Aim of the task
Across the data, every line with the word "又称为安全联锁系统" counts once; state the total alone.

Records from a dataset
= = = =

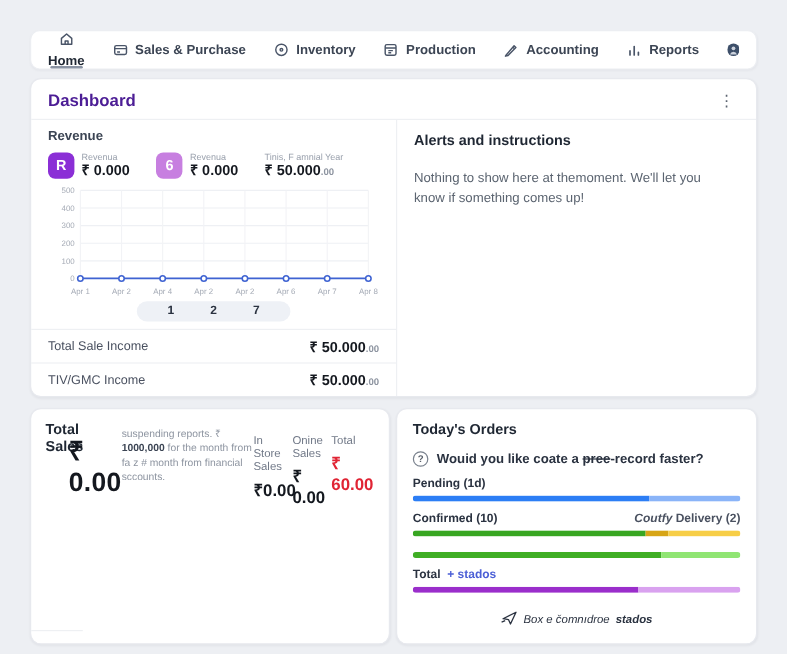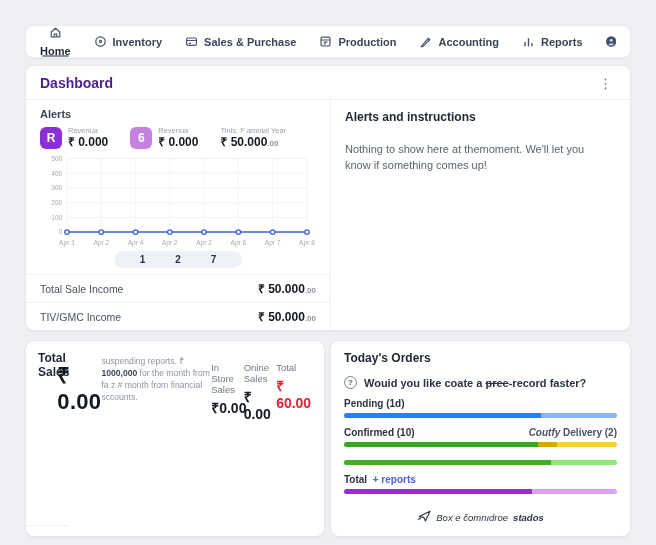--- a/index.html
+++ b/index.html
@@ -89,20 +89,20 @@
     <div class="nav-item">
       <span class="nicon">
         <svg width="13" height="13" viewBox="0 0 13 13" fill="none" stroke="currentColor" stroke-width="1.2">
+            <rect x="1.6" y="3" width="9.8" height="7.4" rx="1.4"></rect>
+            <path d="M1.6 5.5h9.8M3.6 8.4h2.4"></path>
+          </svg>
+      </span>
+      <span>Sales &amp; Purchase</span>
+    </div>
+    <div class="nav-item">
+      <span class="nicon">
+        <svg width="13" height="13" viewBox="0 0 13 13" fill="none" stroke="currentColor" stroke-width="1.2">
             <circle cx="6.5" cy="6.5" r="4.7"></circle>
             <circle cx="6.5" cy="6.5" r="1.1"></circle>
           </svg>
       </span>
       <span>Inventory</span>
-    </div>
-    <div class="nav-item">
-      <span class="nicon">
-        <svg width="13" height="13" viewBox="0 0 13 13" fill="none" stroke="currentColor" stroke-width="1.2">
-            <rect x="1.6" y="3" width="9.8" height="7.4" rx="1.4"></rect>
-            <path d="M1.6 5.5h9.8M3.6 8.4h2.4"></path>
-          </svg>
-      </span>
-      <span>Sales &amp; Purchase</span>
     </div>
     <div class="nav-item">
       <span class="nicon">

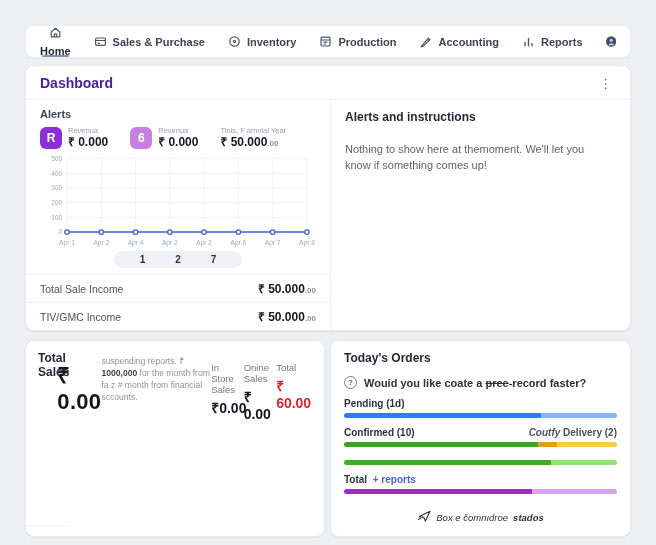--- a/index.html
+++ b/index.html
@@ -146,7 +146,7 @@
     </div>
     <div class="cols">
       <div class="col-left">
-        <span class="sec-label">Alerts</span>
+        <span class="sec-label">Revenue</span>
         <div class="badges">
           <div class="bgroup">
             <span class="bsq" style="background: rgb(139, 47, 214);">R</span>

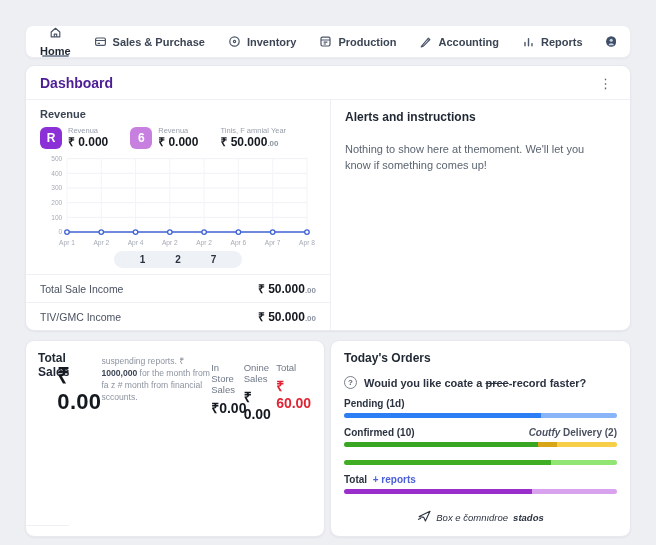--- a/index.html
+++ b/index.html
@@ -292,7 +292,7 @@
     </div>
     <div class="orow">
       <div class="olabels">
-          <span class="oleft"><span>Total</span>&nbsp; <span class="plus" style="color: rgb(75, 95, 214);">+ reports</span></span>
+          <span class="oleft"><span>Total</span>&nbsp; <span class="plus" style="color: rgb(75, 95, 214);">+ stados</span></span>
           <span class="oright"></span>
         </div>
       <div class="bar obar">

= = = =

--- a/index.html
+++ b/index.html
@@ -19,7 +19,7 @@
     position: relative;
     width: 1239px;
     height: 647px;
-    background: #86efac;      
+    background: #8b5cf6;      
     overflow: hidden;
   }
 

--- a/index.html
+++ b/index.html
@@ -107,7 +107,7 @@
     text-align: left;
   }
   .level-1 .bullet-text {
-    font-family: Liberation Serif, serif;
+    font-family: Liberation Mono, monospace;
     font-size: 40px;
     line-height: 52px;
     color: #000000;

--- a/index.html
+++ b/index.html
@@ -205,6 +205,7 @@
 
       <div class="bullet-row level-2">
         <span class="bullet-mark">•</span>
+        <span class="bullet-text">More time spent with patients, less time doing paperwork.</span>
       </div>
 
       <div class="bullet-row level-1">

= = = =

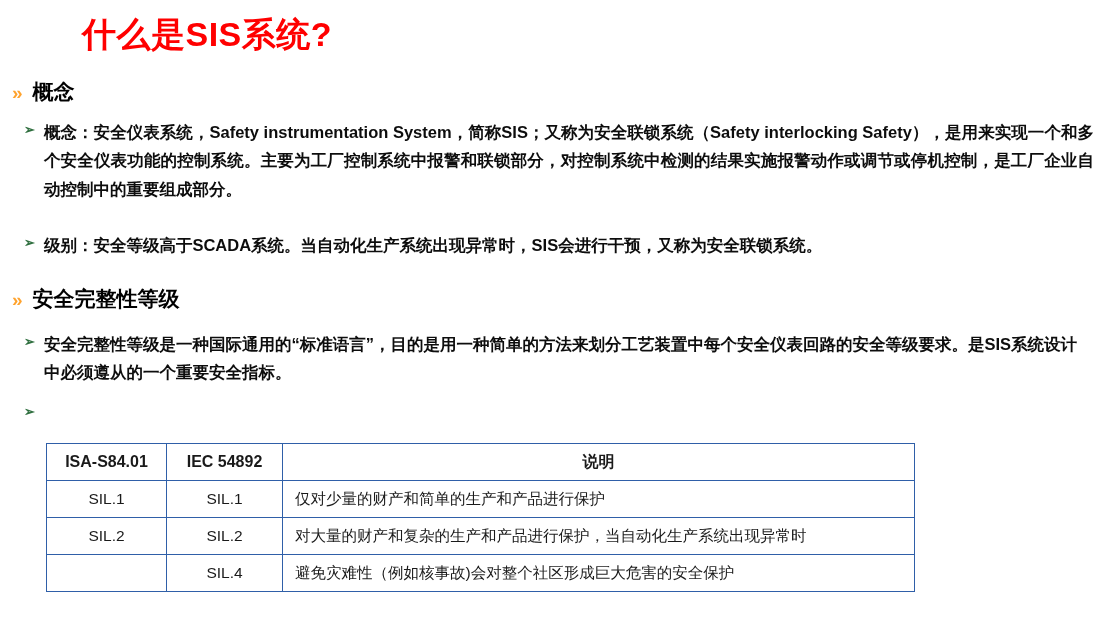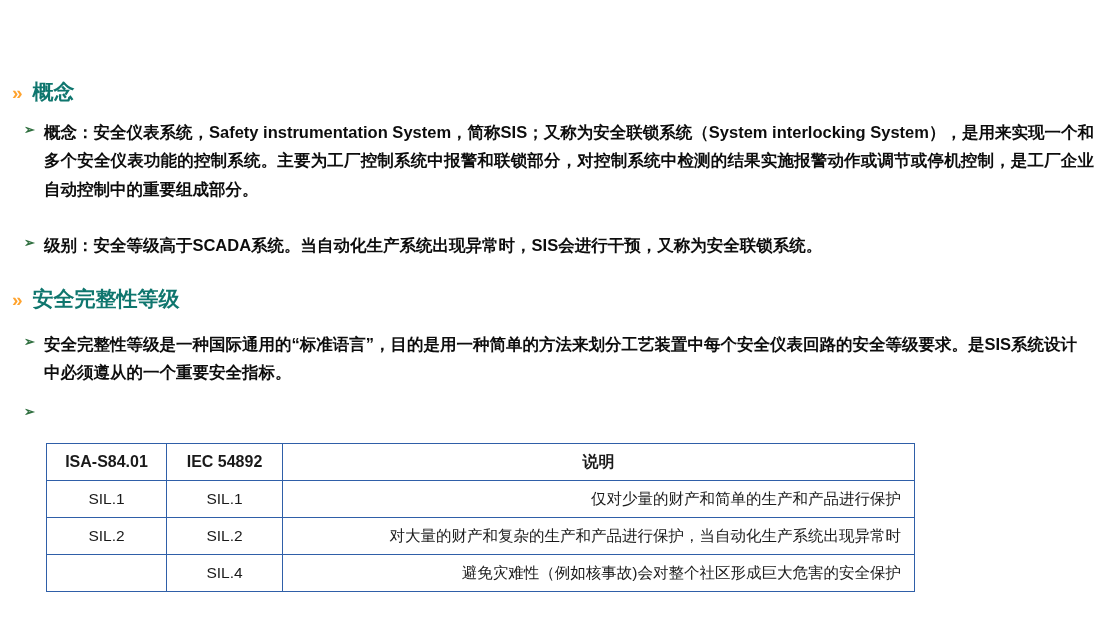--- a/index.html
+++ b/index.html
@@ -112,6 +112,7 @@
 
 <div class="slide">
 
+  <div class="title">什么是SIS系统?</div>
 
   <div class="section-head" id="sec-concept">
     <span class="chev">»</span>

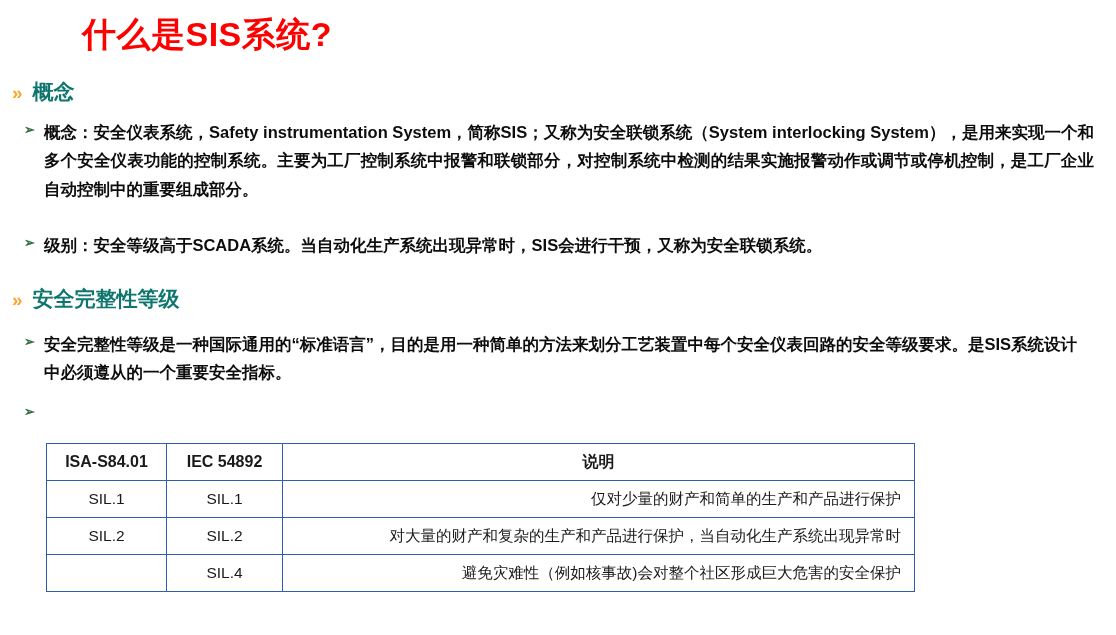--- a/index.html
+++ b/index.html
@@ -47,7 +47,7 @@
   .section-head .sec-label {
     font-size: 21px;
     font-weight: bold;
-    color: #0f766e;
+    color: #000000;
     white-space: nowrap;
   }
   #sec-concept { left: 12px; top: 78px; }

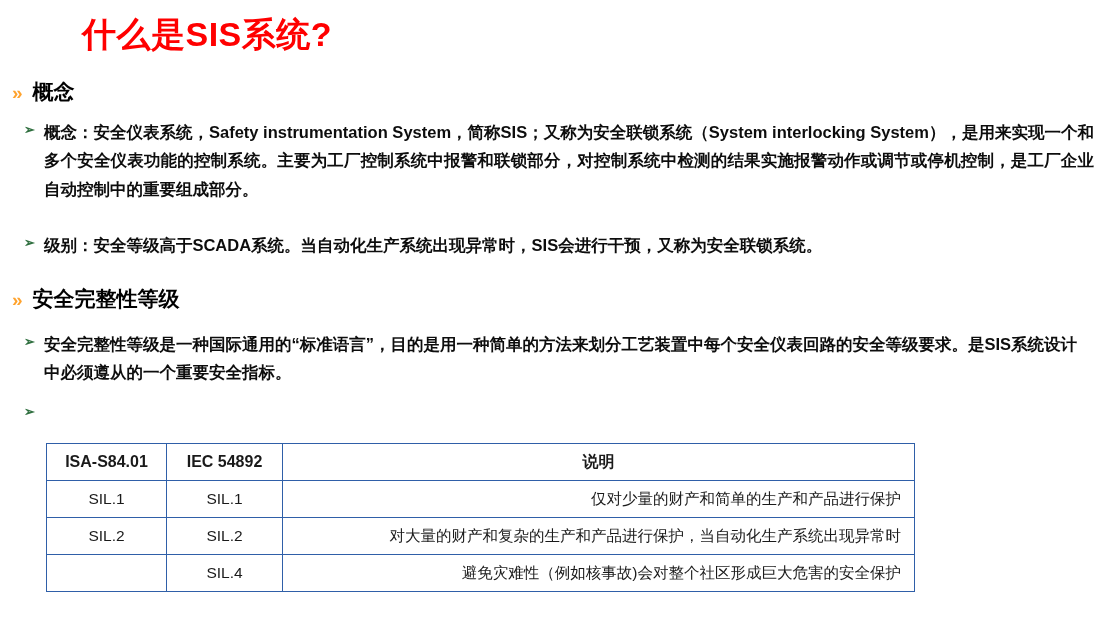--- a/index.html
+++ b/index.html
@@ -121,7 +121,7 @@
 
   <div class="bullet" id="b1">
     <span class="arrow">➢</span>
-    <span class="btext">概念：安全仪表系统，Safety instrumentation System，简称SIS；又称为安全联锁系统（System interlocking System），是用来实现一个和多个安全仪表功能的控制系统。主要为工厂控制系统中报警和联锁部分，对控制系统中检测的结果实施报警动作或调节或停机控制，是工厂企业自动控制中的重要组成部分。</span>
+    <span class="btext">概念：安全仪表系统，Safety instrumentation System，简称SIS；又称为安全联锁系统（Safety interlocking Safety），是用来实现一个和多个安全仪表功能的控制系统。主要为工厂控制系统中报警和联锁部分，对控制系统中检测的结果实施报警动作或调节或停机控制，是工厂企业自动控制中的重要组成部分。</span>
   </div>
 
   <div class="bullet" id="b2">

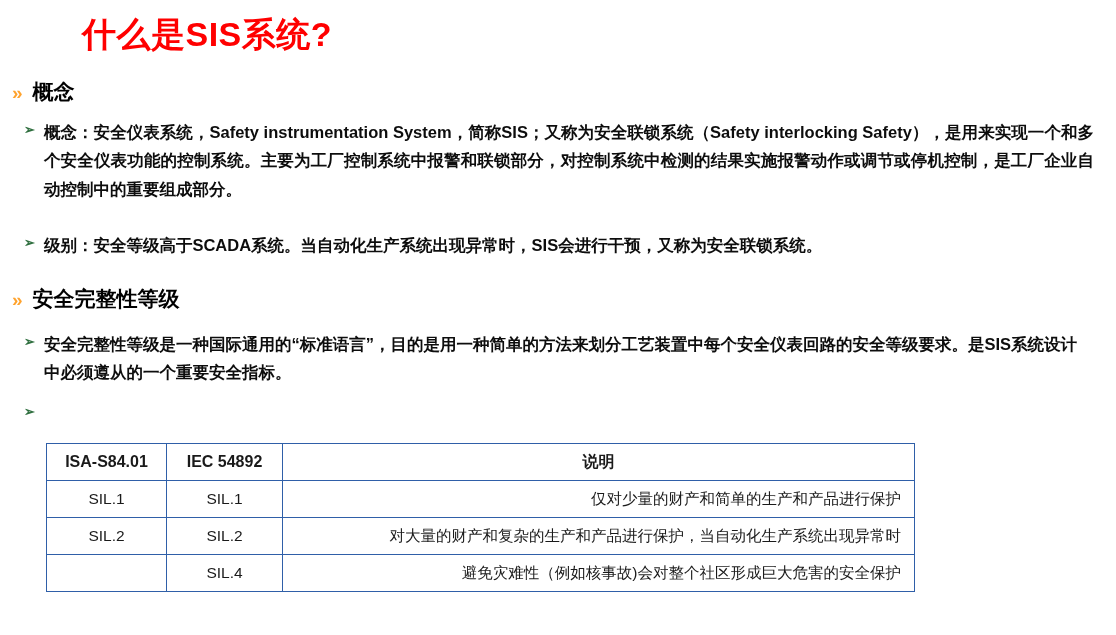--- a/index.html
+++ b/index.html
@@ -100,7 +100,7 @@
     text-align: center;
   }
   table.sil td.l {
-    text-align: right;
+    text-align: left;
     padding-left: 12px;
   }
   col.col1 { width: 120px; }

= = = =

Written reply
2